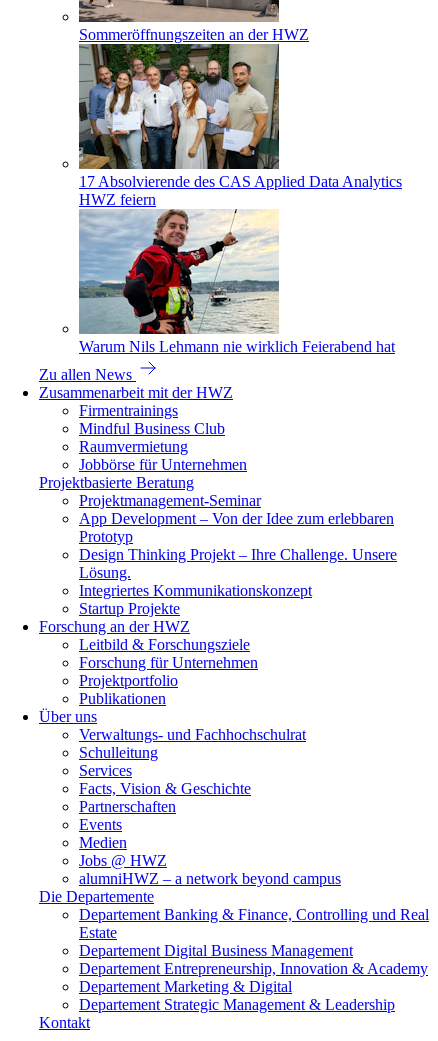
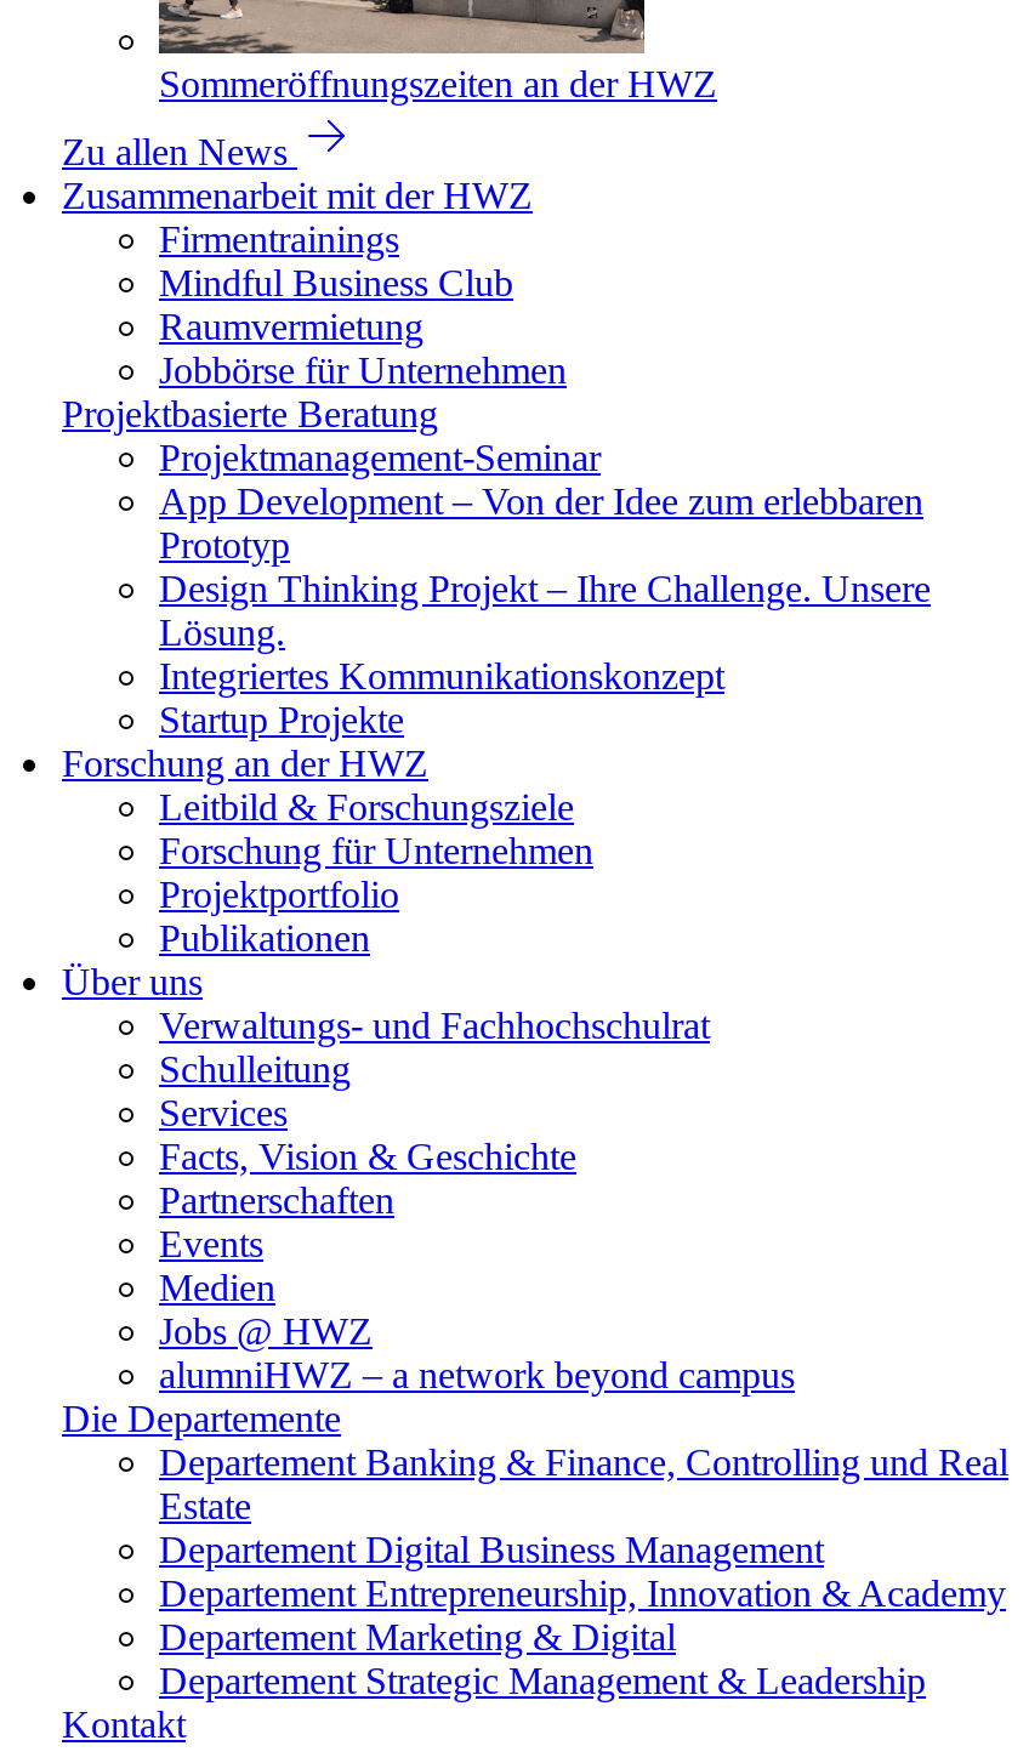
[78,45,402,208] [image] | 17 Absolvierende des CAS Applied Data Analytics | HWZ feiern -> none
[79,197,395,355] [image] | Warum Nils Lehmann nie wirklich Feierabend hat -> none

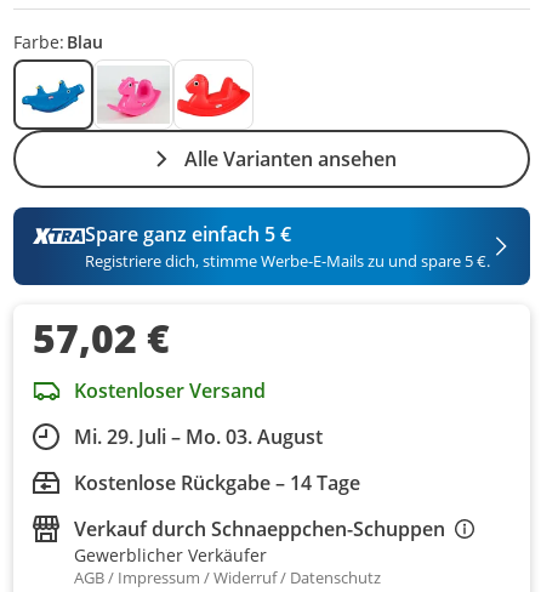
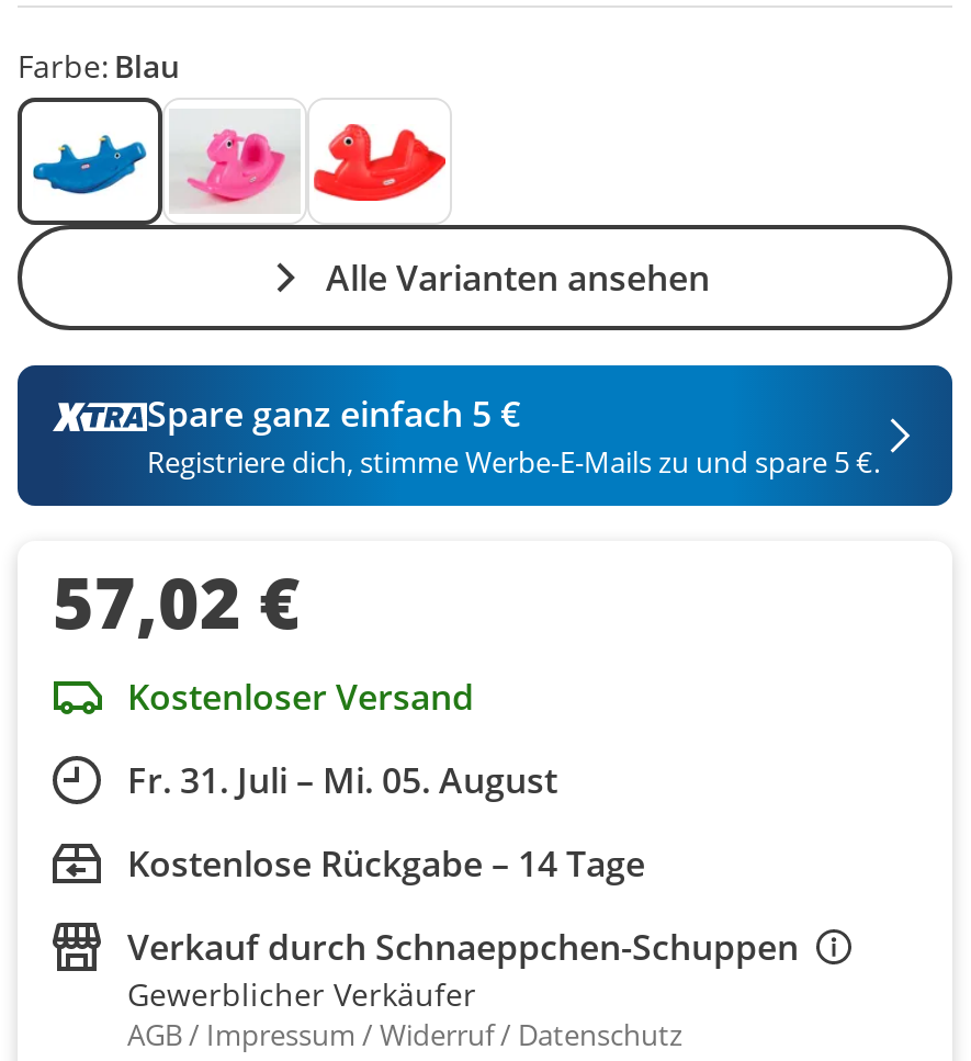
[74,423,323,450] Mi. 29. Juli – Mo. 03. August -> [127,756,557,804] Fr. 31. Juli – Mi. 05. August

* * *

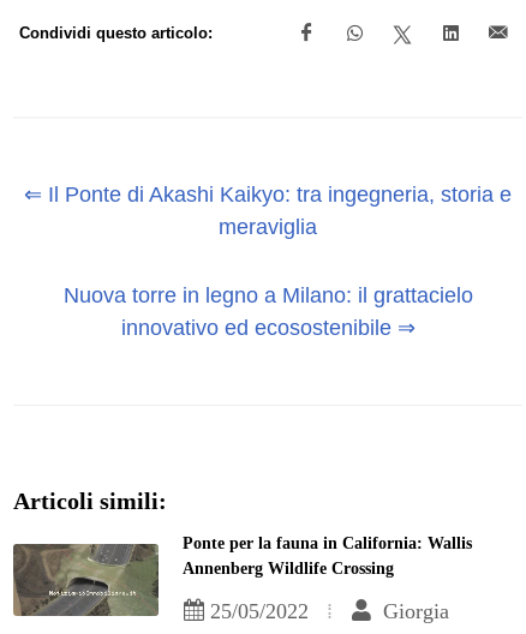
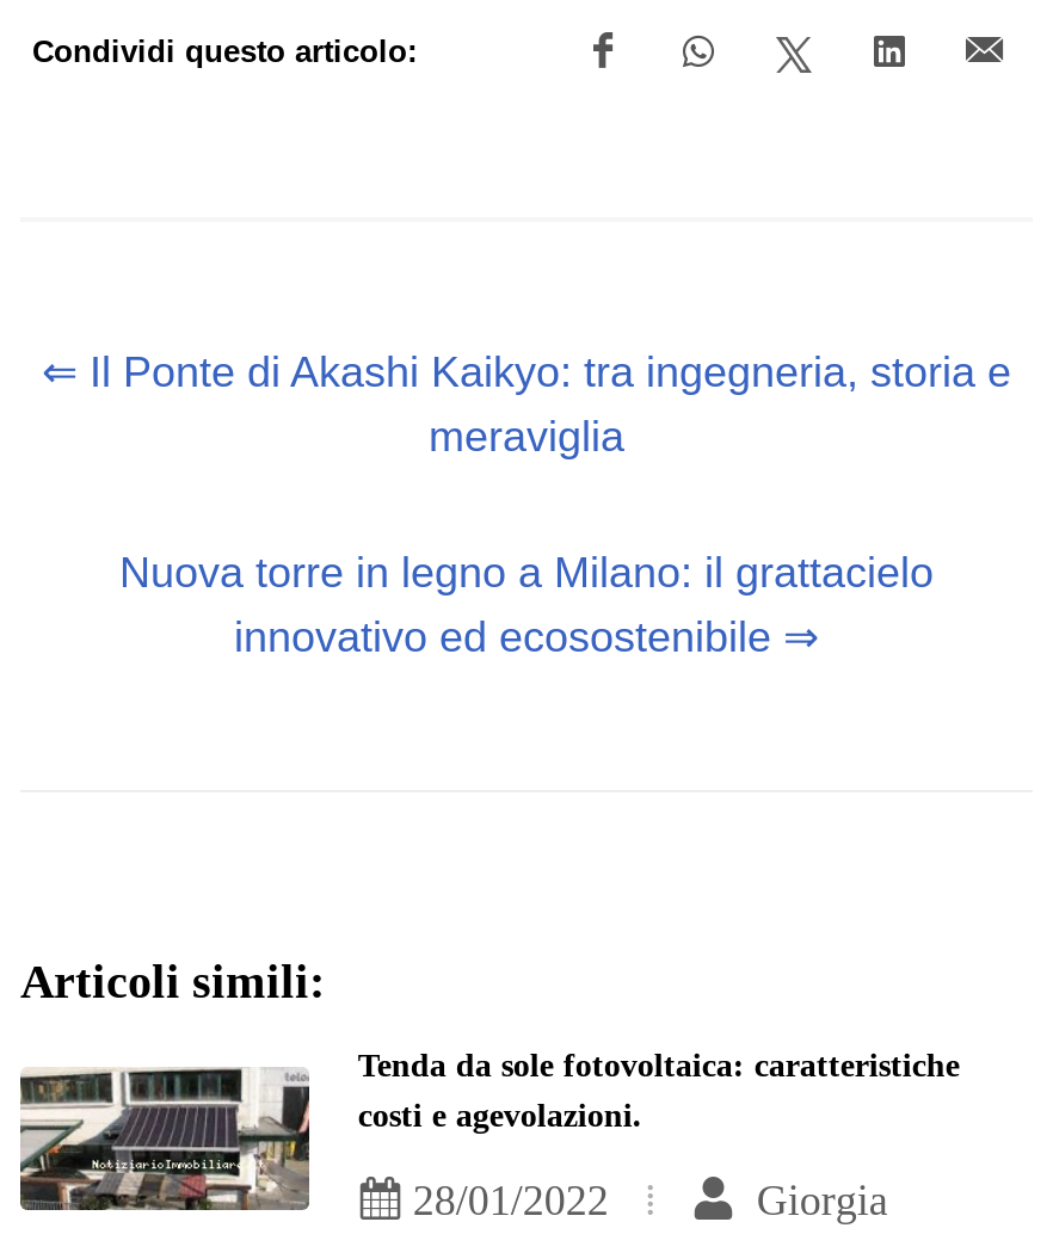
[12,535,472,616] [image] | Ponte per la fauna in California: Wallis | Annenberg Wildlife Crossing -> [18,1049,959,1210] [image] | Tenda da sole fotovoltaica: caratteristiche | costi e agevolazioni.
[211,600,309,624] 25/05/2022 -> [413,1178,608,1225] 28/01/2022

---

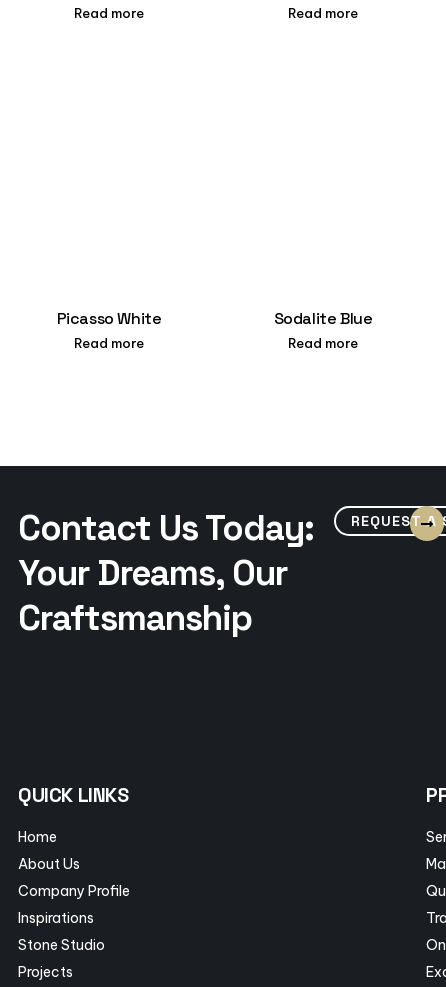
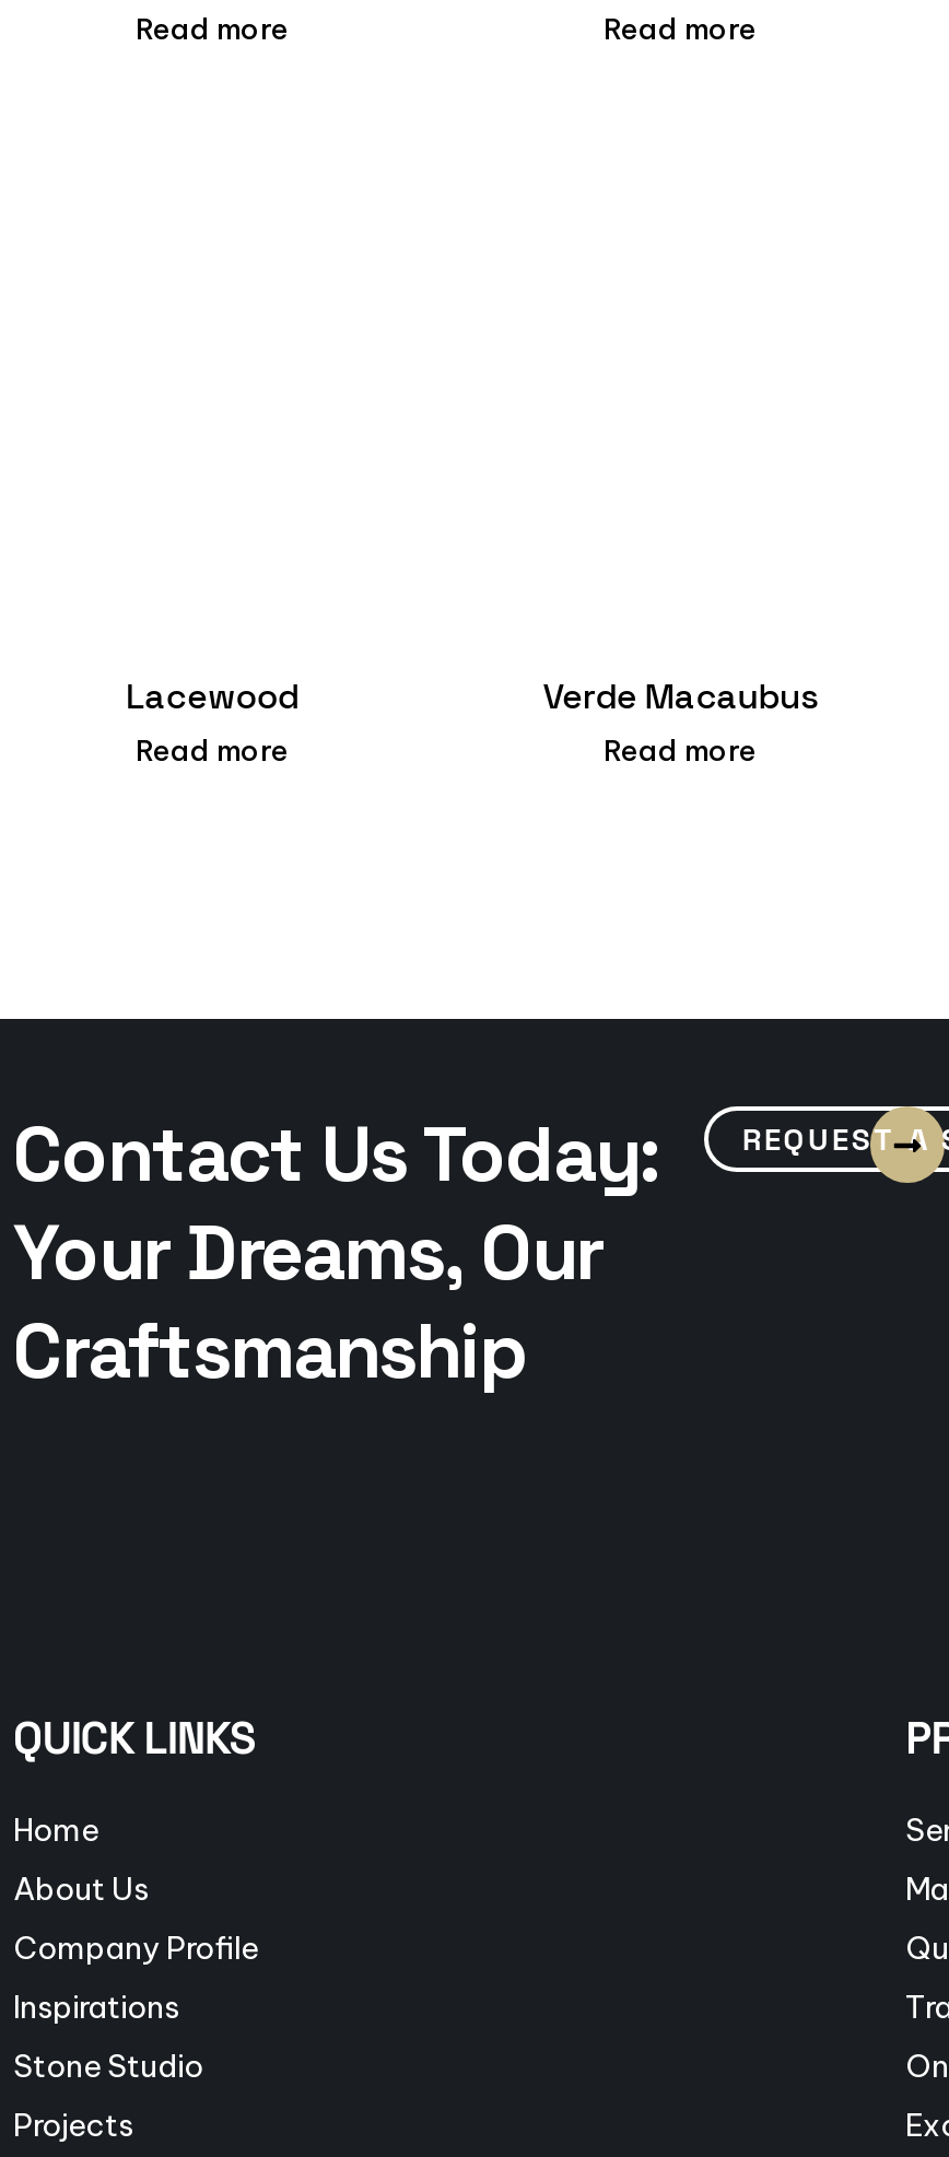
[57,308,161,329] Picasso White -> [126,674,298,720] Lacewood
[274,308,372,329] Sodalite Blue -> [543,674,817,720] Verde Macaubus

Goal of the exercise
Using the listing above, return all lines where the word "none" occurs.

Exercise answer
[78,45,402,208] [image] | 17 Absolvierende des CAS Applied Data Analytics | HWZ feiern -> none
[79,197,395,355] [image] | Warum Nils Lehmann nie wirklich Feierabend hat -> none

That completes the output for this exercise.